The data Start Marker

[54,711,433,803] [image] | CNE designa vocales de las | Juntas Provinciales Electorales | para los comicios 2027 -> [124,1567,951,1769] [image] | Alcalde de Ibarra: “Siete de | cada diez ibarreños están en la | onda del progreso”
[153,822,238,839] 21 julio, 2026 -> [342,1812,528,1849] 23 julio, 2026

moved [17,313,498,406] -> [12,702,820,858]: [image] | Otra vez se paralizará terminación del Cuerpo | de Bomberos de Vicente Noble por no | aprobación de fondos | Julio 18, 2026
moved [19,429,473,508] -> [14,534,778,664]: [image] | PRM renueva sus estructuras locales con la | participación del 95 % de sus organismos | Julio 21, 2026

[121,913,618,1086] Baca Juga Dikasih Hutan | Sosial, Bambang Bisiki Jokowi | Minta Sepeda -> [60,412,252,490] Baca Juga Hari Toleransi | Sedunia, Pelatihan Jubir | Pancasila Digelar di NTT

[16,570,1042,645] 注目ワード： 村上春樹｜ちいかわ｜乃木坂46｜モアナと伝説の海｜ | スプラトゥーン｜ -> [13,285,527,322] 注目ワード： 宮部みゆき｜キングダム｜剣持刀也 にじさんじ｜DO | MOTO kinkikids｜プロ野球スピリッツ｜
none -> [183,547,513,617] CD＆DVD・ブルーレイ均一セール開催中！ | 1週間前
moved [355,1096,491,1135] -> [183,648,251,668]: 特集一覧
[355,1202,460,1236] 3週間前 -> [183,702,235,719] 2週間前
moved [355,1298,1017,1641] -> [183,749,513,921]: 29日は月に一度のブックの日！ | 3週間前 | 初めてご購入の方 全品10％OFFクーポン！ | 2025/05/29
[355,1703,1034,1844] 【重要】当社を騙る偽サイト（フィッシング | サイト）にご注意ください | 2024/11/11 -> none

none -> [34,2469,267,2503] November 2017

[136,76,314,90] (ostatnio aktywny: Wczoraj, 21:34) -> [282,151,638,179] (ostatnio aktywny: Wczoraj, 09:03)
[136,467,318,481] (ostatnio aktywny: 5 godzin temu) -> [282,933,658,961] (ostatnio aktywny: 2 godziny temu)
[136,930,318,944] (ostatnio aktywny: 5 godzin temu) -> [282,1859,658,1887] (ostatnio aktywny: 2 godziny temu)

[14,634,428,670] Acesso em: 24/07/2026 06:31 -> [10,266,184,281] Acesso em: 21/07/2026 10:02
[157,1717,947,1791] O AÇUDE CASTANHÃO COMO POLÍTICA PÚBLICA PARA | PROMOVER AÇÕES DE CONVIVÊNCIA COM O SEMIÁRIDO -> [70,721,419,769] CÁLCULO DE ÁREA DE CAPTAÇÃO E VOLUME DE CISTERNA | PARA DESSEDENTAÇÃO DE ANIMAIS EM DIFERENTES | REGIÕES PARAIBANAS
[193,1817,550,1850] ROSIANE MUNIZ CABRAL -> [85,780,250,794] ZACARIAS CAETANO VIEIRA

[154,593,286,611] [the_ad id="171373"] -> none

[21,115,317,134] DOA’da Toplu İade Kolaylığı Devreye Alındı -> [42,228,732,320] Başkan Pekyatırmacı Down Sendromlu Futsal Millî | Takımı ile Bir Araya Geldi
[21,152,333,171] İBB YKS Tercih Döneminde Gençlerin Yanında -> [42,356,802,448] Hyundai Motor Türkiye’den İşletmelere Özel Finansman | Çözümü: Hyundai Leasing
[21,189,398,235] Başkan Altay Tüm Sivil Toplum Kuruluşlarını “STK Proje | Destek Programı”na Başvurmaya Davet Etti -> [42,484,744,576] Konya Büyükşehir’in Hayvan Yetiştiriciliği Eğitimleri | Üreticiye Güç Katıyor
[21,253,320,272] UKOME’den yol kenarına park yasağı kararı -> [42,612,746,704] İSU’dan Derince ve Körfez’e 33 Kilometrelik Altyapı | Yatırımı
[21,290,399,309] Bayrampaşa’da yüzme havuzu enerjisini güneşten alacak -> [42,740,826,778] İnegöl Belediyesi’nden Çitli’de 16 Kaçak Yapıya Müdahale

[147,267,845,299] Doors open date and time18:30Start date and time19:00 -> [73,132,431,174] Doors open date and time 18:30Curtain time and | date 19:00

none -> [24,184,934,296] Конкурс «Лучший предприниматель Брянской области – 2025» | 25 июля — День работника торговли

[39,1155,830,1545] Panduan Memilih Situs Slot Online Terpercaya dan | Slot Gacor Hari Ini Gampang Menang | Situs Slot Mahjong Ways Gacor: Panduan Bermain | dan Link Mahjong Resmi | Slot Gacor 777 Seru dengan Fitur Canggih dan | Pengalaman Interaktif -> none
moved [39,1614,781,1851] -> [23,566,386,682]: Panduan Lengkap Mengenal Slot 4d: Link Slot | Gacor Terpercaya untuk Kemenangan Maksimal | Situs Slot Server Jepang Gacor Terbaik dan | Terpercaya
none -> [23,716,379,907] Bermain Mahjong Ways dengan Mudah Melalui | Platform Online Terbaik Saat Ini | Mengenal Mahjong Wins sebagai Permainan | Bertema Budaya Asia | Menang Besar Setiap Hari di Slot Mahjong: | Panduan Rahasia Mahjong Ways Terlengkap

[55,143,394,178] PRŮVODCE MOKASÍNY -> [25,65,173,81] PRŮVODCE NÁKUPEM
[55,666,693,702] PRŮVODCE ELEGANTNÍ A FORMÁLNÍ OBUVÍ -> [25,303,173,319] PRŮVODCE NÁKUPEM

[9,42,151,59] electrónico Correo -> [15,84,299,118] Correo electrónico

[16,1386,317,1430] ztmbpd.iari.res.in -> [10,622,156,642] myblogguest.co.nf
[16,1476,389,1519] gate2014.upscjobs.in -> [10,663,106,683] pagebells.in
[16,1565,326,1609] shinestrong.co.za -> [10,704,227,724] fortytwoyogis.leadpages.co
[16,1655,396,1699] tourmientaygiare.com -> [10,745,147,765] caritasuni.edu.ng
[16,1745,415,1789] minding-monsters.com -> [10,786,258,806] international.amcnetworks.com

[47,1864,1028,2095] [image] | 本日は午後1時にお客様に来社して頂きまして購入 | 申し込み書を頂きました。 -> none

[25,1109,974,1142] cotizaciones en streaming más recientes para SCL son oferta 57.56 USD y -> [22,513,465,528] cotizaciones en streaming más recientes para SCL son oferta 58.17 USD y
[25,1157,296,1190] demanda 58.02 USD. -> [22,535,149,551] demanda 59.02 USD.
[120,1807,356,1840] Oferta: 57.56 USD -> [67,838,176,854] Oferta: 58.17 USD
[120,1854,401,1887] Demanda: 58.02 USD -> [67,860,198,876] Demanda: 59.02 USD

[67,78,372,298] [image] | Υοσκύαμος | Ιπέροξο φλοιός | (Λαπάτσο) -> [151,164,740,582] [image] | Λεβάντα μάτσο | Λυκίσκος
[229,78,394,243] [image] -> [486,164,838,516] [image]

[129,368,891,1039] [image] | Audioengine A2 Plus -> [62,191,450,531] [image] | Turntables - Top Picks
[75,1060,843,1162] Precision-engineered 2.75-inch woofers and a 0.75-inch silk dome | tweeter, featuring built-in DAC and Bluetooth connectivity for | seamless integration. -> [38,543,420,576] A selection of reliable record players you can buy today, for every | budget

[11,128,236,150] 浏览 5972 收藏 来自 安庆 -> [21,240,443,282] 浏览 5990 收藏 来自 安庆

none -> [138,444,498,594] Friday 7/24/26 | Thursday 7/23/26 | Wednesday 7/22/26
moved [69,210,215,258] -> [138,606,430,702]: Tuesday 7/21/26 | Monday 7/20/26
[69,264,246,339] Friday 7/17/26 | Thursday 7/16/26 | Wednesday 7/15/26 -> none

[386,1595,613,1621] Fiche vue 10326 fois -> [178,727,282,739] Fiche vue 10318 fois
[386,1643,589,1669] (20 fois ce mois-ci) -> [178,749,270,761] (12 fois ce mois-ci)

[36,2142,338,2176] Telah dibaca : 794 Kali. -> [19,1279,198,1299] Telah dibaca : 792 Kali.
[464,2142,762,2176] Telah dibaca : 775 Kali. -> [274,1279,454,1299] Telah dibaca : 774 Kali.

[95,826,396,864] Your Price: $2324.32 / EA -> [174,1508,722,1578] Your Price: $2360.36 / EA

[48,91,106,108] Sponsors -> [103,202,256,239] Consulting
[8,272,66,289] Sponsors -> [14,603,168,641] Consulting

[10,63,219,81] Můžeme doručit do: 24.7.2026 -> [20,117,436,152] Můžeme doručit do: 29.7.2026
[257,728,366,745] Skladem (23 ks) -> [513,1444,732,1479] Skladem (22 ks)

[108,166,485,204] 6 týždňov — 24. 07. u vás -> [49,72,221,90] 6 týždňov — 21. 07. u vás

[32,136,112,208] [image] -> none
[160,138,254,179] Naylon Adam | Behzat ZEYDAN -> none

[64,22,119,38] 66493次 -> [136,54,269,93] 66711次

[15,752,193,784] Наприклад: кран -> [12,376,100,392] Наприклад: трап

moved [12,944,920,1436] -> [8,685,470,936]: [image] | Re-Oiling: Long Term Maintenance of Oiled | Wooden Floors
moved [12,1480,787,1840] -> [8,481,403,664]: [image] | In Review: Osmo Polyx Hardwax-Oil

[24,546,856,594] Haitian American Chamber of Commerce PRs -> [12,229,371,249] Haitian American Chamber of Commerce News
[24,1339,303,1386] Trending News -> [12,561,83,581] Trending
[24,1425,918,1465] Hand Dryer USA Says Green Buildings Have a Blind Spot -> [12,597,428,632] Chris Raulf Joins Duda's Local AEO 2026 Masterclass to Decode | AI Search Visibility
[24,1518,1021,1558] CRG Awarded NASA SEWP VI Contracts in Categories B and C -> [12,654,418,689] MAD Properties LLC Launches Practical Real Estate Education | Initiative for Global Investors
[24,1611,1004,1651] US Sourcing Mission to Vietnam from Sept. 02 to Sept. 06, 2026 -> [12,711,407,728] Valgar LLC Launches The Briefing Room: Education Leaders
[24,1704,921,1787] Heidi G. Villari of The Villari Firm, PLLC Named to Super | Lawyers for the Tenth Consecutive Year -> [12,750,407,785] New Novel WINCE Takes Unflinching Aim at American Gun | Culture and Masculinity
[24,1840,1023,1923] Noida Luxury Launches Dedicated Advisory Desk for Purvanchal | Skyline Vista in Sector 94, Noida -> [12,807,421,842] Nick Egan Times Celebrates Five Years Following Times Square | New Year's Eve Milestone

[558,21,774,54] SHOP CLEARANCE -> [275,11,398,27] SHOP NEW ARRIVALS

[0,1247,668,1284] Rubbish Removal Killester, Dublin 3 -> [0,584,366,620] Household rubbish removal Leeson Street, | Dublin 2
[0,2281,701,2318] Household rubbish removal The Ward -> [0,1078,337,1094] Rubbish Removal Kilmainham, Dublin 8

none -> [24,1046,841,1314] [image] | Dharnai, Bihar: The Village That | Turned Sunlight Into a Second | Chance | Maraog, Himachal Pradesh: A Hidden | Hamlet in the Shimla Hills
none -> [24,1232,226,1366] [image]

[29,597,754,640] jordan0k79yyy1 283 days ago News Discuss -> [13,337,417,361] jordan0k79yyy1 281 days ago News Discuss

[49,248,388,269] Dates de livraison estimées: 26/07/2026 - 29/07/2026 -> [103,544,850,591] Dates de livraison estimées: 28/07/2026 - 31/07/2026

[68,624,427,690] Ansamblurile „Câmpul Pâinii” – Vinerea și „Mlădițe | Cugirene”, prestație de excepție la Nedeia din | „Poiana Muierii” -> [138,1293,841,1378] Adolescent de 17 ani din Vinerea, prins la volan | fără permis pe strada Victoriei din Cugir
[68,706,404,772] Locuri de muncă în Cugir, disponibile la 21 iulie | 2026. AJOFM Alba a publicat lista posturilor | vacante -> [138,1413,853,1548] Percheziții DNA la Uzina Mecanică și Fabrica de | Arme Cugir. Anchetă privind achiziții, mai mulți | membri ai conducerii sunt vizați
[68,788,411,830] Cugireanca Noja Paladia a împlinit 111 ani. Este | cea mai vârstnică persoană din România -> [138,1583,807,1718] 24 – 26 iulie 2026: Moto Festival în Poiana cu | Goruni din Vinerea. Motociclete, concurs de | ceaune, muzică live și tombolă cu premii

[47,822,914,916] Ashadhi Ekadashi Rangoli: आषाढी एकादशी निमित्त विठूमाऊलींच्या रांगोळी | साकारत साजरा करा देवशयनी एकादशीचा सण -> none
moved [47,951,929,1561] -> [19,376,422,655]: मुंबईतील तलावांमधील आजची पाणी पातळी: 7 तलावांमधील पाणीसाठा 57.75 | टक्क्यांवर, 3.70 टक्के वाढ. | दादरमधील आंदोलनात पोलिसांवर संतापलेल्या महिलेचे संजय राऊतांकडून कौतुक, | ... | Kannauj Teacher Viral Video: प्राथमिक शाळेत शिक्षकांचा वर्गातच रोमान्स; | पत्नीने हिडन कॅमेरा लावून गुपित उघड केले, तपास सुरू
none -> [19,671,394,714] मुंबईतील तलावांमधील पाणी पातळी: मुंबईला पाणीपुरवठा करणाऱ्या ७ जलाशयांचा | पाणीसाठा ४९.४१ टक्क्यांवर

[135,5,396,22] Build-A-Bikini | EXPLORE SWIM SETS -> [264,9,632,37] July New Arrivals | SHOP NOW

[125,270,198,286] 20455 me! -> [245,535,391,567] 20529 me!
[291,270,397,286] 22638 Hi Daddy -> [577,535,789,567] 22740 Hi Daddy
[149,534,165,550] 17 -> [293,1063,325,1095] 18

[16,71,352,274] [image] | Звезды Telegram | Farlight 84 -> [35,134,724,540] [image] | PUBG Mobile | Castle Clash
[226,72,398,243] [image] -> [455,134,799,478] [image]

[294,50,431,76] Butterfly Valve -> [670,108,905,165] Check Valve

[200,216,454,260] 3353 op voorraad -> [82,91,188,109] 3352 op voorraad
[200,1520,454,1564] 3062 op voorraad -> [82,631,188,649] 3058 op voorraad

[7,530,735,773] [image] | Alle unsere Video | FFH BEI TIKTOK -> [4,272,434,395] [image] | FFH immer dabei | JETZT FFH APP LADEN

The data End Marker

### What you have to do
When a line in the records above holds "Dublin", that line is to be reported.

### Answer for this exercise
[0,1247,668,1284] Rubbish Removal Killester, Dublin 3 -> [0,584,366,620] Household rubbish removal Leeson Street, | Dublin 2
[0,2281,701,2318] Household rubbish removal The Ward -> [0,1078,337,1094] Rubbish Removal Kilmainham, Dublin 8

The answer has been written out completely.